Orchestration of Help Processes in the Classroom

Developing Concepts for an Improved Use of Furniture and Digital Technologies in Schools, Universities and Further Education

Elk-Math: Fostering the acquisition of mathematical argumentation competence with heuristic worked examples and collaboration scripts

Orchestration of Help Processes in the Classroom

Help seeking and applying help received are seen as some of the most important activities in individual learning situations. The learners’ help seeking behaviour mirrors their meta-cognitive, domain-specific skills and knowledge, but also reflects attitudes towards learning, achievement goals and epistemological beliefs. However, there is need to explore productive and less productive ways of help seeking activities and their connection to learning in collaborative learning situations. The computer, the peer learners and the teachers can be seen as a productive “division of labour” in the classroom, where all these elements can influence on students’ learning processes as well as students’ help seeking activities.

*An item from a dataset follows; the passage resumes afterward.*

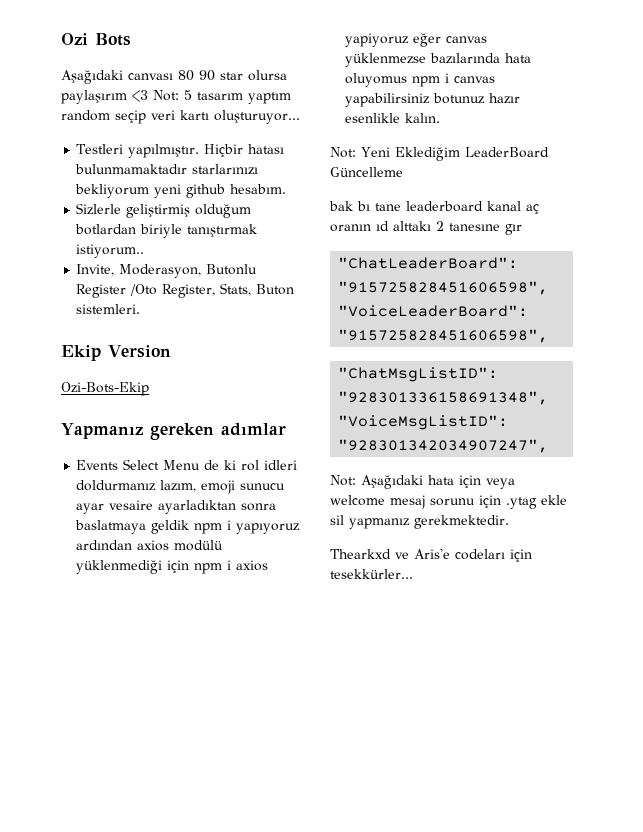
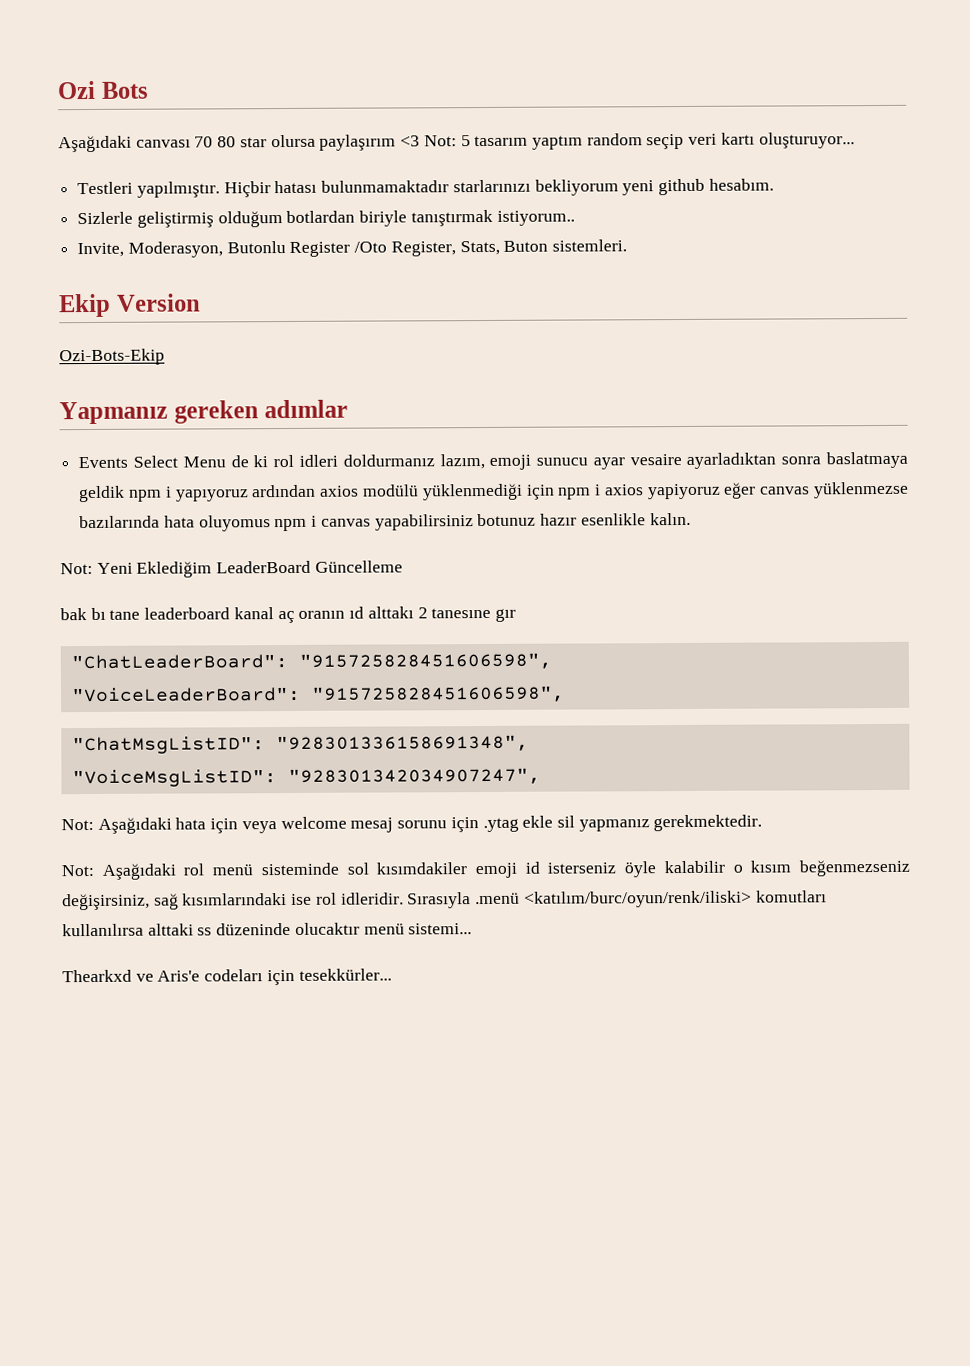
[178,70,215,81] 80 90 -> [194,136,237,148] 70 80
(509, 522) none -> [61,859,910,880] [62,890,827,911] [62,922,473,937] // Not: Aşağıdaki rol menü sisteminde sol kısımdakiler emoji id isterseniz öyle kalabilir o kısım beğenmezseniz değişirsiniz, sağ kısımlarındaki ise rol idleridir. Sırasıyla .menü <katılım/burc/oyun/renk/iliski> komutları kullanılırsa alttaki ss düzeninde olucaktır menü sistemi...

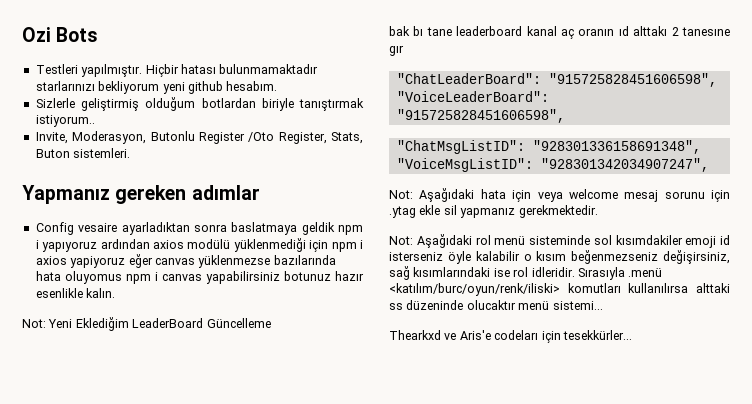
[58,132,855,153] // Aşağıdaki canvası 70 80 star olursa paylaşırım <3 Not: 5 tasarım yaptım random seçip veri kartı oluşturuyor... -> (99, 34) none
[59,293,201,318] [59,348,165,366] // Ekip Version // Ozi-Bots-Ekip -> (131, 153) none
[78,453,625,470] Events Select Menu de ki rol idleri doldurmanız lazım, emoji sunucu ayar -> [35,222,74,235] Config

Computer-supported collaborative learning technologies can be regarded as potential tools to support students’ engagement in productive and meaningful activities which foster learning. The computer-supported learning environments might have a positive influence on help seeking, because students can seek help in a more anonymous way than in the classroom situations. Small-group activity is designed to promote students’ interaction and collaboration with each other. Students, who are working in small groups, are more likely to seek help from the fellow students than those who are working individually or in whole-class activity. In collaborative learning communities, students who formulate and evaluate questions, hypotheses, evidence and conclusions and summarise on-going discussions, should learn different skills of asking questions and monitoring themselves and others. However, not only seeking information is enough but receiving the relevant respond and elaborating the giving answers are important in mediating learning processes. Earlier research shows that students’ behaviour is passive with regarding to seeking help in the classroom. This might be the result of the classroom system and how teachers themselves are behaving and shaping dialogues. Therefore, we should pay attention not only to the role of peers but also the role of teachers on how they monitor someone’s need for help and offer support when they perceive someone needs it.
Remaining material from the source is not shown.